» Task item: Would you copy all lines in the data that contain the word "delivery"?

· · · · · · ·

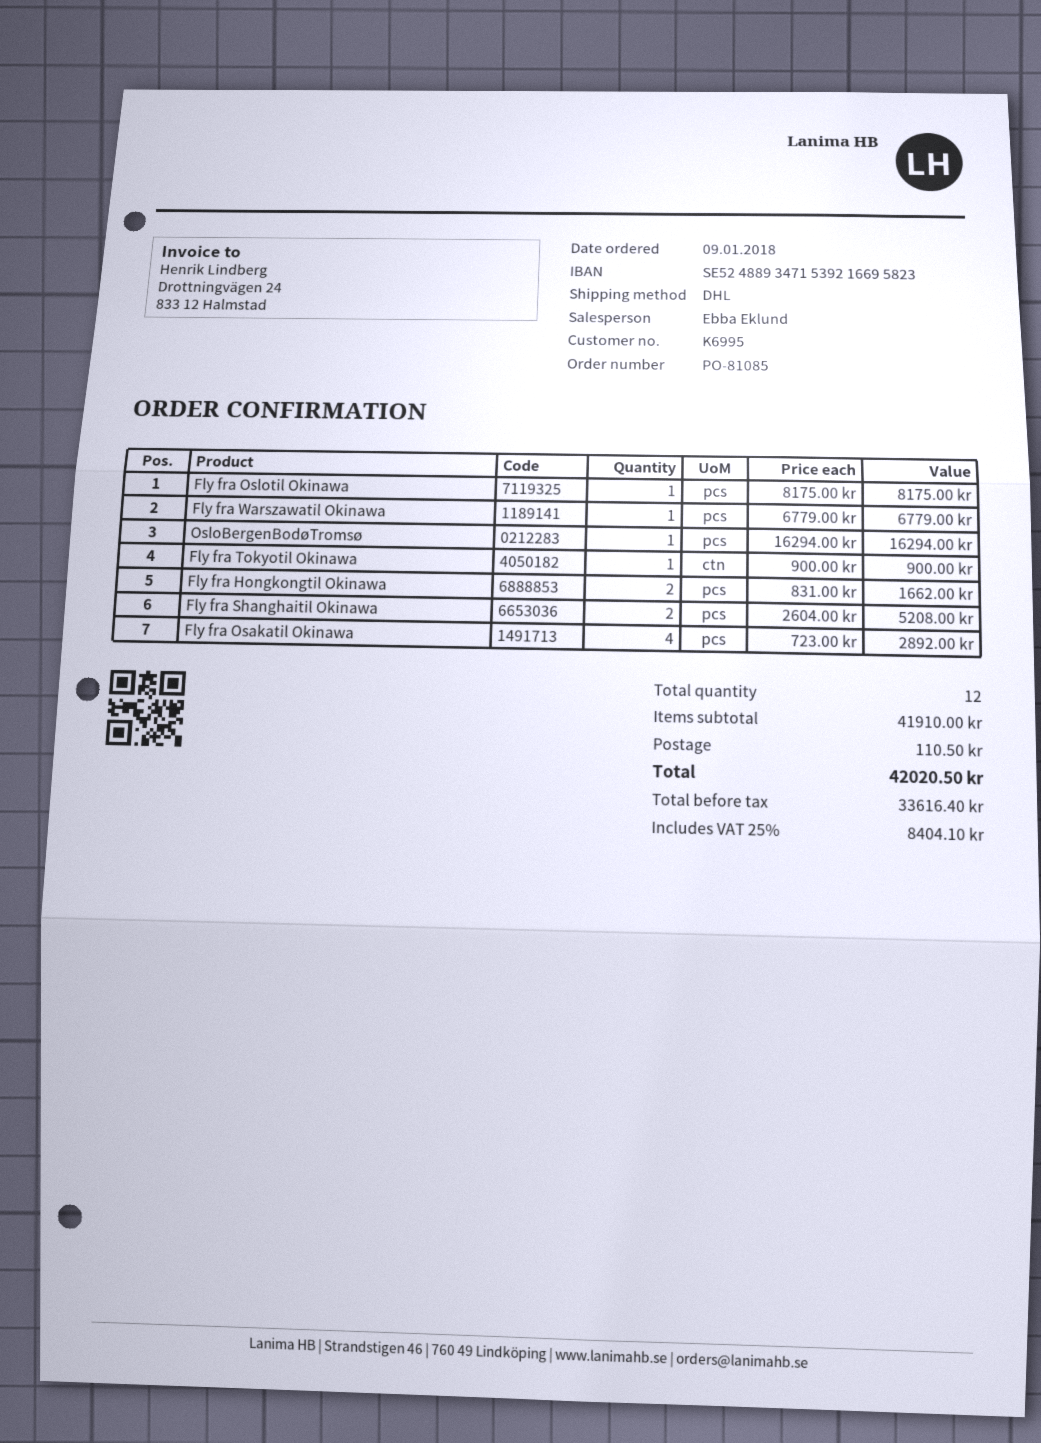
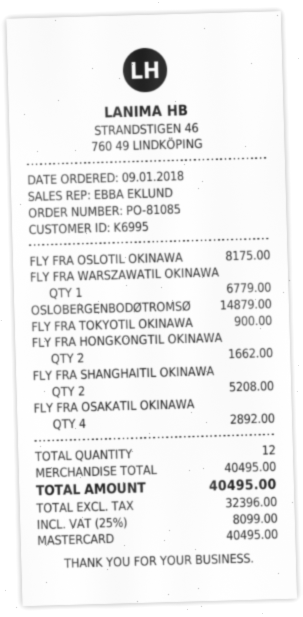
OsloBergenBodøTromsø: 1 for 16294.00 -> 1 for 14879.00
subtotal: 41910.00 -> 40495.00
shipping: 110.50 -> none
net: 33616.40 -> 32396.00
tax: 25% = 8404.10 -> 25% = 8099.00
total: 42020.50 -> 40495.00

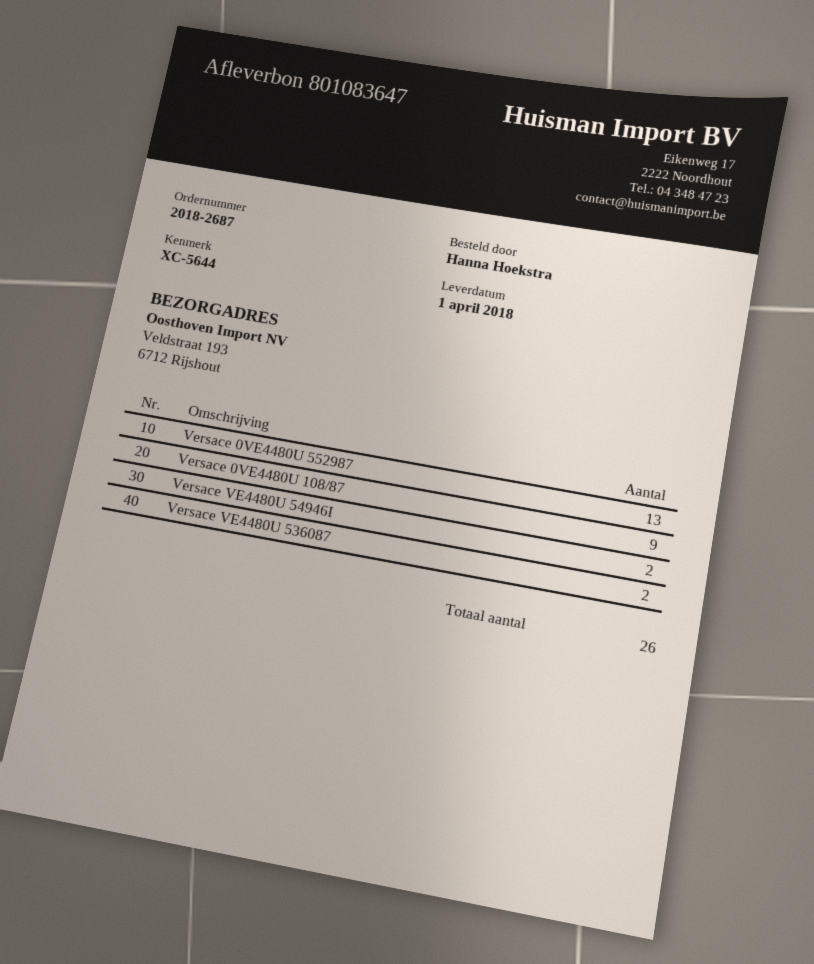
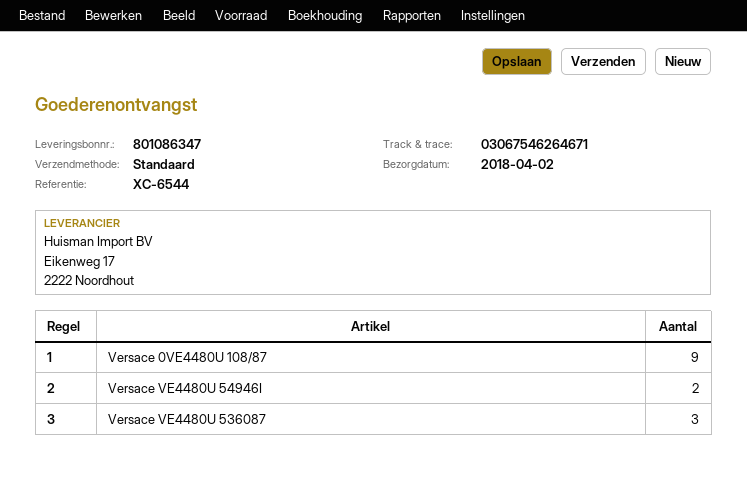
delivery note number: 801083647 -> 801086347
delivery date: 2018-04-01 -> 2018-04-02
reference: XC-5644 -> XC-6544
Versace 0VE4480U 552987: 13 -> none
Versace VE4480U 536087: 2 -> 3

· · · · · · ·

» Response area:
delivery note number: 801083647 -> 801086347
delivery date: 2018-04-01 -> 2018-04-02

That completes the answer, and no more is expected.